Calvo, robusto e con la barba, con addosso jeans e una maglietta arancione. Questo l’identikit del soggetto che poco prima di mezzogiorno del 22 luglio 2022 aveva bussato alla porta della dirimpettaia di Fabozzi – una ragazza di 24 anni – per chiedere proprio della 73enne con la quale avrebbe dovuto incontrarsi. «Suonò al campanello della signora Carmela, aveva dei fogli in mano», ha ricordato in udienza la testimone, prima di avvicinarsi alla gabbia per i detenuti, così da guardare negli occhi l’imputato: «E’ lui», ha aggiunto subito dopo, in riferimento alla persona con cui aveva parlato brevemente il 22 luglio 2022.
Rapido fu anche l’incontro con un secondo residente della casa di corte di via Sanvito. Un incontro avvenuto sulle scale che portano al cortile, sempre il 22 luglio poco prima di mezzogiorno: «Stavo tornando a casa, lui stava lasciando il ballatoio dove abitava la signora Carmela», ha raccontato il testimone. La descrizione dell’abbigliamento e dell’aspetto dell’uomo, poi riconosciuto in aula per la seconda volta? Identica a quella fornita dalla 24enne, che però Domenichini lo aveva già incrociato alcuni mesi prima del delitto, mentre lo stesso parlava con Carmela all’esterno della sua abitazione.
Ma l’odierno imputato non faceva parte della cerchia ristretta di affetti e conoscenti della 73enne, che era molto riservata e che dopo la scomparsa del marito non aveva più frequentato altri uomini. Lo ha affermato davanti ai giudici il figlio di Carmela Fabozzi, Angelo Casoli, che quel drammatico giorno di luglio del 2022 fu il primo a trovare il corpo della madre sul pavimento di casa, in una pozza di sangue.
Importante, infine, una terza testimonianza proveniente da chi abitava (e abita) in via Sanvito a Malnate. E’ quella di una anziana signora che il 22 luglio salutò Fabozzi dal suo balcone, intorno alle 9 di mattina. Vide che la pensionata stava stendendo, poi rientrò in casa, dove restò per tutta la giornata senza notare stranezze. A un certo punto, però, durante quella giornata, qualcuno entrò nell’appartamento della 73enne per rapinarla, e la colpì nove volte alla testa utilizzando un pesante vaso, poi trovato nella stessa abitazione, e sul quale furono isolate le impronte digitali di Domenichini, che tramite il suo avvocato si è dichiarato innocente.

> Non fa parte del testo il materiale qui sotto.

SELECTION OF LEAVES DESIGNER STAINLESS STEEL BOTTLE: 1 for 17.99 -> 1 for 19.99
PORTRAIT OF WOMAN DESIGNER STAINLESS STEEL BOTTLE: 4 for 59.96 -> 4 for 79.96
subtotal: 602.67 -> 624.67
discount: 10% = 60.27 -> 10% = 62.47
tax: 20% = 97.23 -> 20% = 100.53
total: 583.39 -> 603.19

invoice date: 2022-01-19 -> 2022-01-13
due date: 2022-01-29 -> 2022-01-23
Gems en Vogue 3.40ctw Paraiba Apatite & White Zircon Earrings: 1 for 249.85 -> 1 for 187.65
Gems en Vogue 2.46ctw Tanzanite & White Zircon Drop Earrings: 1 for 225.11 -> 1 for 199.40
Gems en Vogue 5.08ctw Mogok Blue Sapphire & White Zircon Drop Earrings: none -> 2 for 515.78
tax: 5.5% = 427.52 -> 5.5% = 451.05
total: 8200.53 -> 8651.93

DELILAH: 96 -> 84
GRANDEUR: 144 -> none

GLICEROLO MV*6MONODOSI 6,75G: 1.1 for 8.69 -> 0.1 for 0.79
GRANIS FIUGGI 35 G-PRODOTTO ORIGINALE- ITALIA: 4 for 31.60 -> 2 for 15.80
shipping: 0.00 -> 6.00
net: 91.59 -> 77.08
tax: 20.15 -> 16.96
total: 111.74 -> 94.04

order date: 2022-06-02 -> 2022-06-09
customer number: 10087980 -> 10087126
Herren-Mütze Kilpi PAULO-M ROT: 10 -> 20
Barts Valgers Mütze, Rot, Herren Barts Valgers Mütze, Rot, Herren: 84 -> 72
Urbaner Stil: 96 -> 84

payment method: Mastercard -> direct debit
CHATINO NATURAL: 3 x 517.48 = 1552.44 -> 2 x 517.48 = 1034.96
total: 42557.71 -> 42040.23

Quando avvenne l’aggressione? Sicuramente dopo le 9, ma per l’accusa non a ridosso delle 12, quando Domenichini fu visto in via Sanvito con gli abiti puliti. Dettaglio non da poco, visto che per chi ha indagato sull’omicidio, l’assassino lasciò la corte con i vestiti sporchi di sangue. E sempre con gli abiti macchiati salì sull’auto presa a noleggio e guidata da un complice, già condannato per favoreggiamento, che lo accompagnò a disfarsi dei cellulari della 73enne, gettati nell’Olona, e ad un Compro Oro di Varese per vendere i gioielli presi nella casa della povera pensionata.